Art, // July 3, 2022

Eden Maxwell — ARTIST

IT’S NOT THE MEDIUM; IT’S WHERE THE ART COMES FROM THAT MATTERS.

Eden Maxwell

 

Interview with artist Eden Maxwell —

1. Who are you and what do you do?
I’m a fine artist, author, animal rights and abused children advocate, and kite flier of some note. I paint the invisible—by way of my intuition channeled from the Third Eye.

 

"Time Out"

"Miro, Miro"

 

 

 

2. Why art?
I didn’t have art on my radar until my thirties when I met a force of nature, a great Zen artist painter; after a decade of being his exclusive apprentice, he had unleashed the artist within me.

 

 

"Time Traveler's Paradox"

"Emelia's Starry Night"

 

 

3. What are your favorite subject(s) and media(s)?
My art streams for the collective unconscious, so I am as surprised to see the art, as is an onlooker. A creator goes beyond the limits of working outside the box, realizing that there is no box. I am not the object of a modifier—that is, I am not a digital artist, nor an oil artist, or a pastel artist, and so on. When I paint that is my medium; when I write that is my medium; when I walk the doggies that is my medium. You get the picture.

 

“The true artist has no medium.”

— SO SAID THE ZEN MASTER

"Dharma of Suu Kyi"

 

 

4. How do you work and approach your subject?
My intuition guides my hand because it knows that I trust its magical energy. I am not in search of subject matter for good reason. Instead of copying reality, my art adds to reality.

 

 

 

"Princess Diana and the Sorcerer"

"Nightshift"

 

 

 

 

5. What are your favorite art work(s), artist(s)?
Kandinsky, Picasso, Miro, Gauguin, and many others.

 

 

6. What are the best responses you have had to your work?
“Eden Maxwell’s art is brilliant; he’s the real thing, a true creator.”
—Mary Anne Bartley, Artist-in-Residence: Villanova University, WHYY, PBS

“Eden Maxwell’s art is among the most compelling I have ever seen. He is in the good company of Picasso and Kandinsky.”
—Oscar (Oz) Janiger, psychiatrist | art patron

 

"Nina's Night"

 

7. What advice would you give to other artists?
I wrote a groundbreaking primer for creators, An Artist Empowered: Define and Establish your Value as an Artist-Now. Rejection is not failure; failure is when you give up on your vision.

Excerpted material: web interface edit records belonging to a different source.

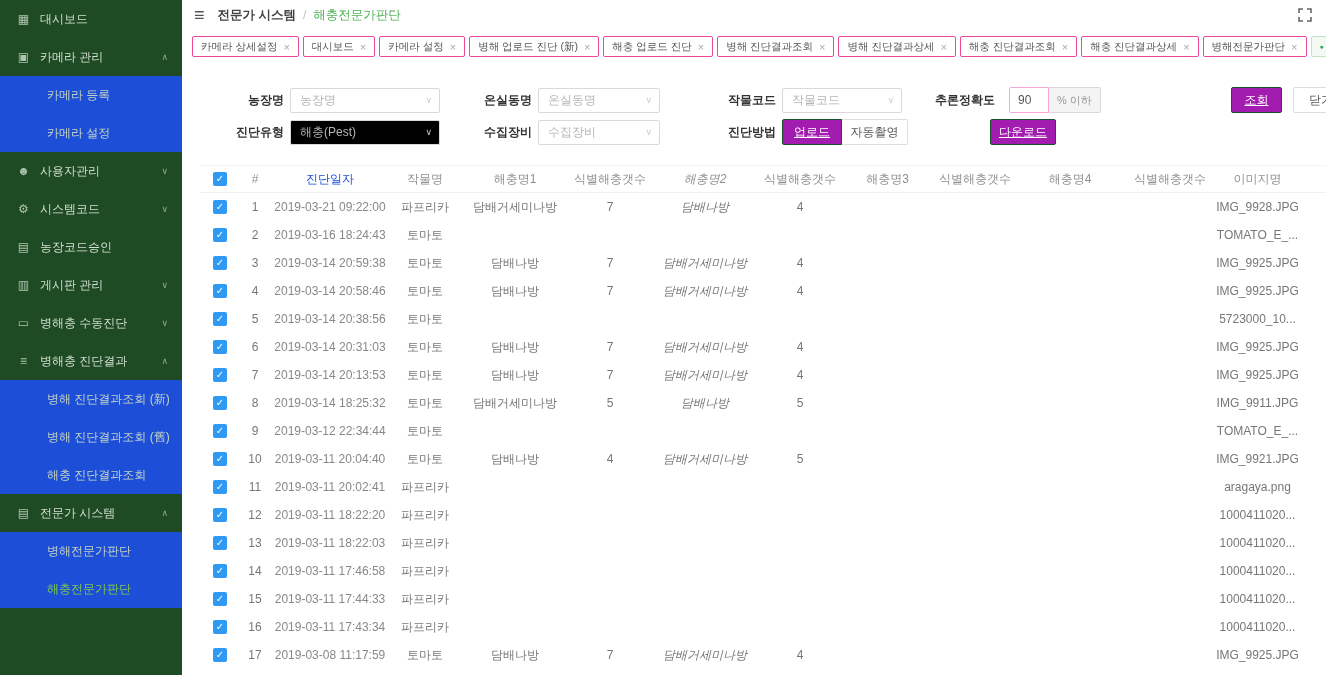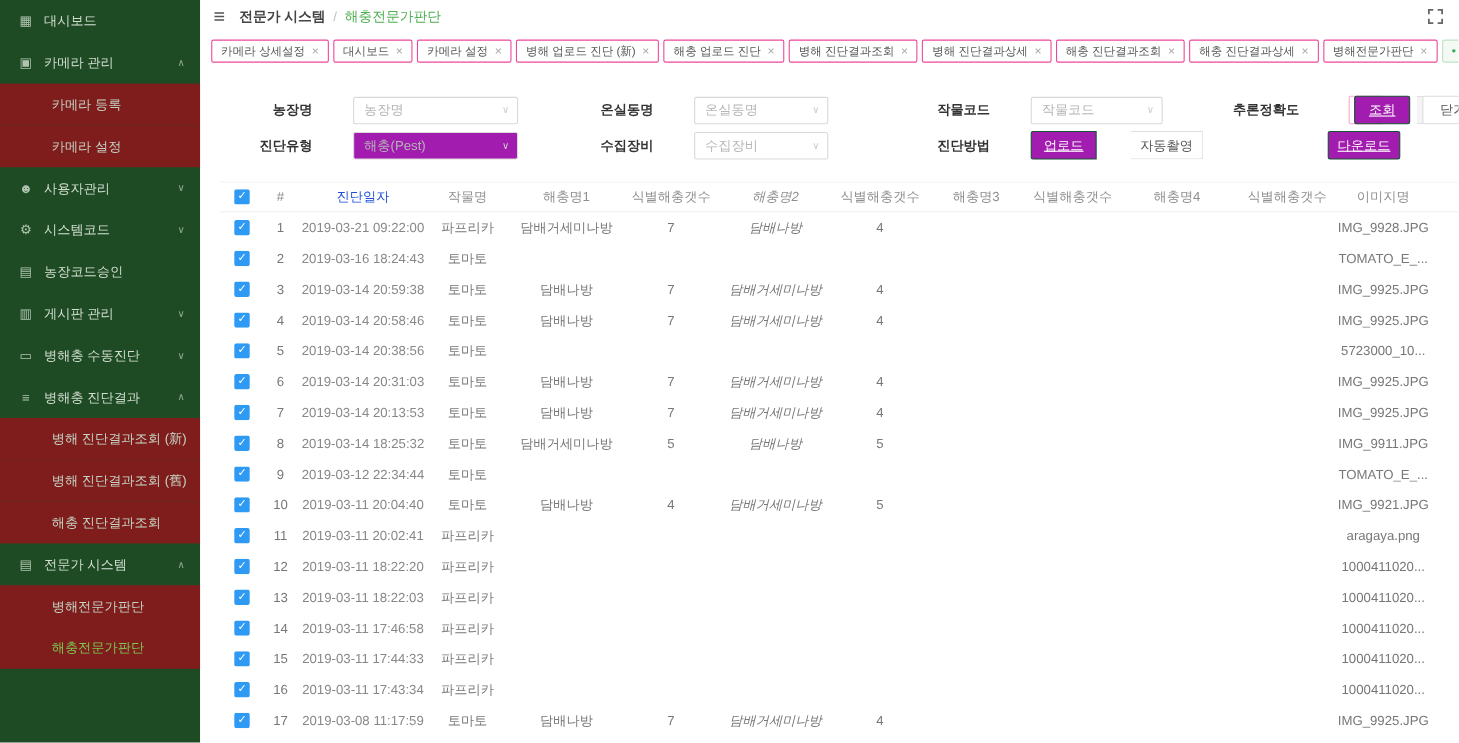--- a/index.html
+++ b/index.html
@@ -6,21 +6,21 @@
   html,body { width:1326px; height:675px; overflow:hidden; background:#fff;
     font-family:"Liberation Sans","DejaVu Sans",sans-serif; }
 
   
   .sidebar { position:absolute; left:0; top:0; width:182px; height:675px; background:#1F4B24; }
   .side-item { height:38px; display:flex; align-items:center; color:#d2dfd2; font-size:12px; cursor:pointer; }
   .side-item .ic { width:15px; margin:0 9px 0 16px; font-size:12px; color:#aec4ae; text-align:center; flex-shrink:0; }
   .side-item .lbl { flex:1; white-space:nowrap; overflow:hidden; }
   .side-item .chev { margin-right:14px; font-size:9px; color:rgba(255,255,255,.5); }
   .sub-item { height:38px; display:flex; align-items:center; color:#c4d4c4; font-size:12px;
-    padding-left:47px; cursor:pointer; background:#7f1d1d; white-space:nowrap; overflow:hidden; }
+    padding-left:47px; cursor:pointer; background:#1d4ed8; white-space:nowrap; overflow:hidden; }
   .sub-item.active { color:#7CC850; }
 
   
   .main { position:absolute; left:182px; top:0; width:1144px; height:675px; background:#fff; overflow:hidden; }
 
   .topbar { height:30px; display:flex; align-items:center; padding:0 14px 0 12px; }
   .burger { font-size:18px; color:#555; margin-right:13px; cursor:pointer; line-height:1; }
   .bc-root { font-size:12.5px; font-weight:bold; color:#444; }
   .bc-sep { color:#c0c0c0; margin:0 7px; font-size:12px; }
   .bc-cur { font-size:12.5px; color:#4caf50; }
@@ -29,30 +29,30 @@
 
   .tabstrip { display:flex; gap:4px; padding:6px 10px 8px; align-items:center; white-space:nowrap; overflow:hidden; }
   .tab { display:inline-flex; align-items:center; height:21px; border:1px solid #ec4899; border-radius:2px;
     background:#fff; padding:0 8px; font-size:10.5px; color:#555; cursor:pointer; flex-shrink:0; }
   .tab .x { margin-left:6px; color:#aaa; font-size:11px; }
   .tab.active { color:#3aa65a; border-color:#bfe3c6; background:#f2faf3; }
   .tab.active .dot { color:#3aa65a; font-size:7px; margin-right:5px; }
 
   
   .filters { position:relative; padding:22px 0 12px 48px; }
-  .frow { display:flex; align-items:center; height:26px; margin-bottom:6px;gap:31px; }
+  .frow { display:flex; align-items:center; height:26px; margin-bottom:6px; }
   .flabel { width:54px; text-align:right; margin-right:6px; font-size:12px; font-weight:bold; color:#333;
     flex-shrink:0; white-space:nowrap; }
   .flabel.w66 { width:66px; margin-right:14px; }
   .ml38 { margin-left:38px; } .ml62 { margin-left:62px; } .ml27 { margin-left:27px; }
   .fselect { position:relative; height:25px; border:1px solid #d9d9d9; border-radius:2px; display:flex;
     align-items:center; padding:0 20px 0 9px; font-size:12px; color:#b5b5b5; background:#fff; cursor:pointer; flex-shrink:0; }
   .fselect .ph { flex:1; white-space:nowrap; overflow:hidden; }
   .fselect .chev { position:absolute; right:7px; color:#ccc; font-size:9px; }
-  .fselect.disabled { background:#a21caf; }
+  .fselect.disabled { background:#000000; }
   .w150 { width:150px; } .w122 { width:122px; } .w120 { width:120px; }
   .finput { width:40px; height:26px; border:1px solid #f9a8d4; border-radius:2px 0 0 2px; font-size:12px;
     color:#555; padding:0 8px; display:flex; align-items:center; background:#fff; }
   .faddon { height:26px; border:1px solid #d9d9d9; border-left:none; background:#f4f4f4; color:#999;
     font-size:11px; display:flex; align-items:center; padding:0 8px; border-radius:0 2px 2px 0; white-space:nowrap; }
   .btn { height:26px; border-radius:2px; font-size:12px; display:inline-flex; align-items:center;
     justify-content:center; cursor:pointer; flex-shrink:0; }
   .btn-blue { background:#a21caf; color:#fff; border:1px solid #14532d;text-decoration:underline; }
   .btn-white { background:#fff; color:#555; border:1px solid #ddd; }
   .btn-search { position:absolute; top:22px; right:44px; width:51px; }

“An Artist Empowered is an intriguing book that uses real-life anecdotes, thought-provoking reflections, and humorous insights to explore how to create and lead a life worth living. The powerful and timeless principles make this an evocative page-turner. Read it and reap.”
—Sam Horn, author of POP! Stand Out in any Crowd and Tongue Fu!

“This is a wonderful book that both encourages and surprises. Perfect for all creative people, wherever they may be along their path.”
—Dr. Eric Maisel, America’s foremost creativity coach and the author of more than thirty books.

 

"Sonata Veritas"

 

 

8. Where do you see yourself in 5-10 years?
The true artist does not retire.

 

 

 

 

A few insights and clarifications for both artists and patrons

What is fine Art?
Remember that cave painters of over 40,000 years ago didn’t attend art school.
There is among many a misunderstanding about the value of digital artwork.

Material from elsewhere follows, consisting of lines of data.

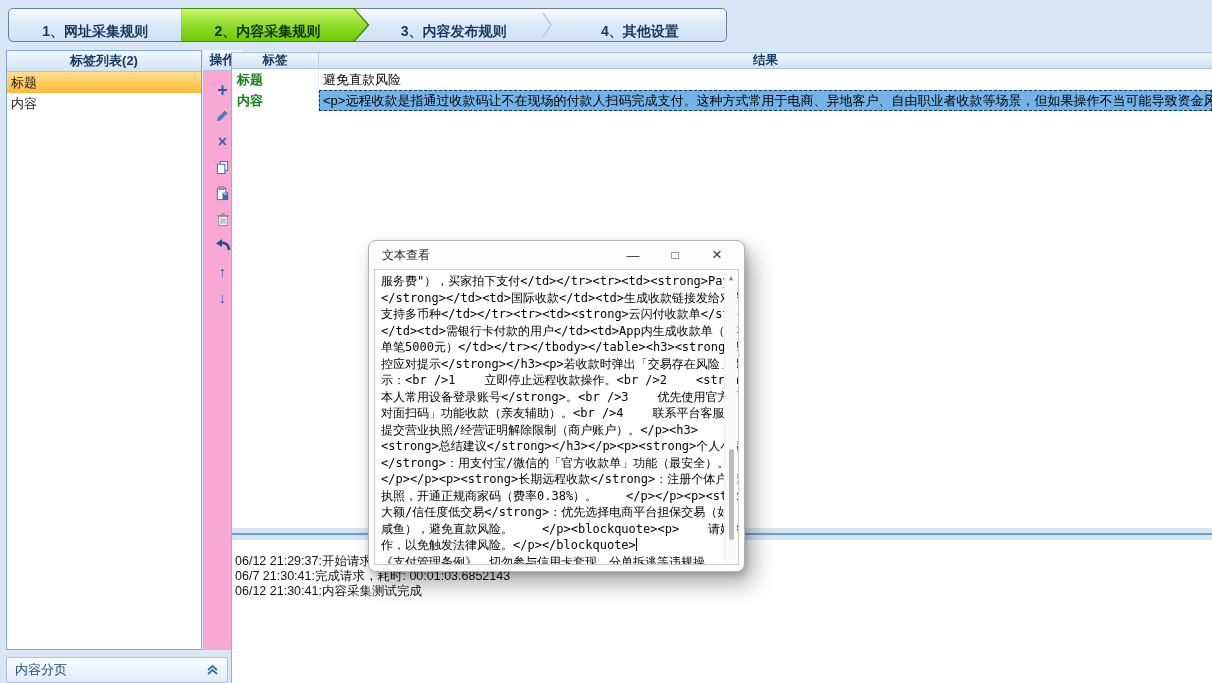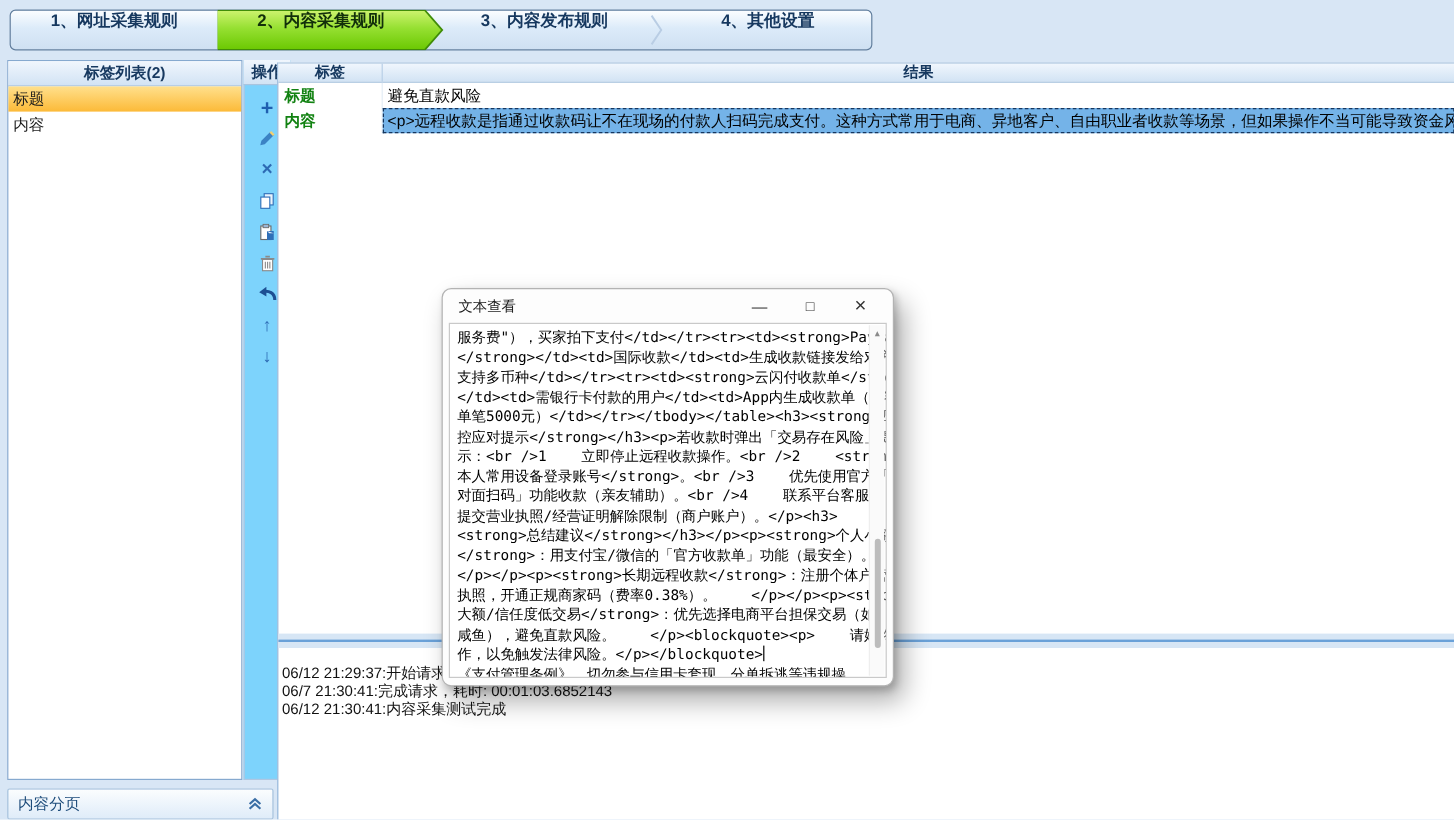--- a/index.html
+++ b/index.html
@@ -4,21 +4,21 @@
 <style>
   * { margin:0; padding:0; box-sizing:border-box; }
   html,body { width:1212px; height:683px; overflow:hidden; }
   body { background:#d8e6f5; font-family:"Liberation Sans", sans-serif; position:relative; }
 
   
   .tabbar { position:absolute; left:8px; top:8px; width:719px; height:34px;
     border:1px solid #64809f; border-radius:5px;
     background:linear-gradient(180deg,#fbfdff,#dcebf9 45%,#cfe0f2);
     display:flex; align-items:stretch; overflow:visible; }
-  .tab { flex:1; position:relative; display:flex; align-items:flex-start; justify-content:center;
+  .tab { flex:1; position:relative; display:flex; align-items:flex-end; justify-content:center;
     font-size:14px; font-weight:bold; color:#16385f; cursor:default; }
   .tab .lbl { position:relative; z-index:3; }
   .tab-active .arrow-outer { position:absolute; top:-1px; bottom:-1px; left:0; right:-16px; z-index:1;
     background:#3f8c08;
     clip-path:polygon(0 0, calc(100% - 15px) 0, 100% 50%, calc(100% - 15px) 100%, 0 100%); }
   .tab-active .arrow-inner { position:absolute; top:0; bottom:0; left:0; right:-14px; z-index:2;
     background:linear-gradient(180deg,#ccf26d,#96e032 45%,#6cc903);
     clip-path:polygon(0 0, calc(100% - 14px) 0, 100% 50%, calc(100% - 14px) 100%, 0 100%); }
   .tab-active .lbl { color:#12300a; }
   .tabsep { width:14px; display:flex; align-items:center; justify-content:center; }
@@ -26,21 +26,21 @@
   
   .listbox { position:absolute; left:6px; top:50px; width:196px; height:600px;
     background:#fff; border:1px solid #86a9cf; }
   .panel-hdr { height:21px; background:linear-gradient(180deg,#f0f6fd,#d2e3f4);
     border-bottom:1px solid #a9c4de; display:flex; align-items:center; justify-content:center;
     font-size:13px; font-weight:bold; color:#16385f; }
   .litem { height:21px; display:flex; align-items:center; padding-left:4px; font-size:13px; color:#1a1a1a; }
   .litem.sel { background:linear-gradient(180deg,#ffe08c,#fcba38); }
 
   .opscol { position:absolute; left:203px; top:50px; width:39px; height:600px;
-    background:#7dd3fc; border:1px solid #aec7e2; }
+    background:#f9a8d4; border:1px solid #aec7e2; }
   .opscol .panel-hdr { margin:-1px -1px 0 -1px; }
   .opstack { display:flex; flex-direction:column; align-items:center; padding-top:8px; }
   .opbtn { width:22px; height:21px; display:flex; align-items:center; justify-content:center;
     margin-bottom:5px; cursor:pointer; }
   .glyph-plus  { font-size:18px; font-weight:bold; color:#1f5fb0; line-height:1; }
   .glyph-x     { font-size:16px; font-weight:bold; color:#2d6ab4; line-height:1; }
   .glyph-arrow { font-size:15px; font-weight:bold; color:#2d6ab4; line-height:1; }
 
   .pagebar { position:absolute; left:6px; top:657px; width:222px; height:26px;
     background:linear-gradient(180deg,#fbfdfe,#dfecf9); border:1px solid #a9c4de; border-radius:2px;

Digital Art vs Traditional Art —
Let me ask you a question that will provide a clear perspective on art media. If you’ve finished a thrilling novel, a page turner, a story that you connected with, would it matter whether the author wrote it on a computer, a typewriter, by longhand or dictated the story into a recorder? It’s the content that matters, not the method of transcription. The same principle applies to a painting and the artist.

Patrons: It’s not the medium; it’s where the art comes from that matters. I am an intuitive channel in the Zen sense who in a leap of faith transcends thinking to access the divine fire of the Collective Unconscious: the wellspring of all great art.

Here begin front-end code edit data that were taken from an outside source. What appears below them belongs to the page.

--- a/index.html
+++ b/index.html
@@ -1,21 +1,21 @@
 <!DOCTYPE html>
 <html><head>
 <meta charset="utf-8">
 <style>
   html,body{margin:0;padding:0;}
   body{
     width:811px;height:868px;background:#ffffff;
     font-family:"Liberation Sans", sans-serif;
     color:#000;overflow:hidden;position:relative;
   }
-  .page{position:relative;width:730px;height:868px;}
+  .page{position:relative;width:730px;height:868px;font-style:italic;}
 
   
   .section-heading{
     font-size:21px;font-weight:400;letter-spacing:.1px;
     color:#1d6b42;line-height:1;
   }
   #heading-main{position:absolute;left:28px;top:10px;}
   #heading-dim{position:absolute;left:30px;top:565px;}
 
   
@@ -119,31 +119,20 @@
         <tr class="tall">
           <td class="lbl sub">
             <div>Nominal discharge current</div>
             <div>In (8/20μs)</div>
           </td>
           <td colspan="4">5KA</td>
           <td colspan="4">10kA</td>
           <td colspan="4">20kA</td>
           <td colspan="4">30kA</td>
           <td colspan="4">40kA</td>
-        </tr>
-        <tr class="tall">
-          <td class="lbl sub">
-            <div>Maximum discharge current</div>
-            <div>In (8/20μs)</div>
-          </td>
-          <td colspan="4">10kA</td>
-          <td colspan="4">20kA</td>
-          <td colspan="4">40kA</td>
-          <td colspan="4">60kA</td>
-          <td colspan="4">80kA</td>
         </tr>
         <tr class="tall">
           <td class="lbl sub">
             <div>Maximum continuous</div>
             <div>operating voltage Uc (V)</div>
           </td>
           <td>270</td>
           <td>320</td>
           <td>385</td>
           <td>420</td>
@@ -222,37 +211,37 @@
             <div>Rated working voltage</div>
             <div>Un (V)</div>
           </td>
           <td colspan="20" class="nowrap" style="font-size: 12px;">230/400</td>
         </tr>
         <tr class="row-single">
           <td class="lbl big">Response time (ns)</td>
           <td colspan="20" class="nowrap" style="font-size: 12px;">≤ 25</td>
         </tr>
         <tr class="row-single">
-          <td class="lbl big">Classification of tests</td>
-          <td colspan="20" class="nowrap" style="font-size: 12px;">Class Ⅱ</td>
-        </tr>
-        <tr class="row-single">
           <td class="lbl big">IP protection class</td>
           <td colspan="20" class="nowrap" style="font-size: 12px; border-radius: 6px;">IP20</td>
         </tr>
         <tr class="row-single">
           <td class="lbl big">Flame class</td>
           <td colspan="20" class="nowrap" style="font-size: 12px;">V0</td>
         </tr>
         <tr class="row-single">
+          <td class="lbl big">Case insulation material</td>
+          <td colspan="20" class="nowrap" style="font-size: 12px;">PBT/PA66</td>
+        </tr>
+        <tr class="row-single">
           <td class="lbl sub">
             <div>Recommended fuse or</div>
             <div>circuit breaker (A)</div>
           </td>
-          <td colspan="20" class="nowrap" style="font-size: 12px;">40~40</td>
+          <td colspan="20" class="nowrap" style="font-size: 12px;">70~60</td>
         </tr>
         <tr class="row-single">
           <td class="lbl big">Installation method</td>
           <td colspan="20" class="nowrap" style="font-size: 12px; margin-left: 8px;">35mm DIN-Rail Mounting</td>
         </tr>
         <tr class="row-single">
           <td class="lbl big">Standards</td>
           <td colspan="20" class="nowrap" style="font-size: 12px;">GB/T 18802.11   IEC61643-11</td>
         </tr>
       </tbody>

Fine art digitally made is not the product of loading a paint app onto a computer, pressing a key, and then the app creates a work of original fine art. It is the artist who creates with whatever gift and with whatever medium. It is the sapient artist who makes art, not the media or the computer, which are merely tools.

A lesson from a renaissance master —
Leonardo da Vinci had worked with egg tempera that was long lasting, but the downside was that it dried too fast. When genius Leonardo learned of a rich new medium from Northern Europe called oils that would dry slowly, he immediately adopted oils into his toolkit allowing him the luxury of time to rework his paintings as needed and for weeks. Leonardo would have also embraced the digital medium.

My fine art digital paintings are the result of twenty-five years of experimentation with the premier digital art application: Corel Painter. I channel the transcendental Zen flow of universal intuition from my pen stylus into the quantum world of the computer, and then into an original fine art print using museum quality materials.

Painting, n.:  “The art of protecting flat surfaces from the weather, and exposing them to the critic.”
— AMBROSE BIERCE

 

"Night in Babylon"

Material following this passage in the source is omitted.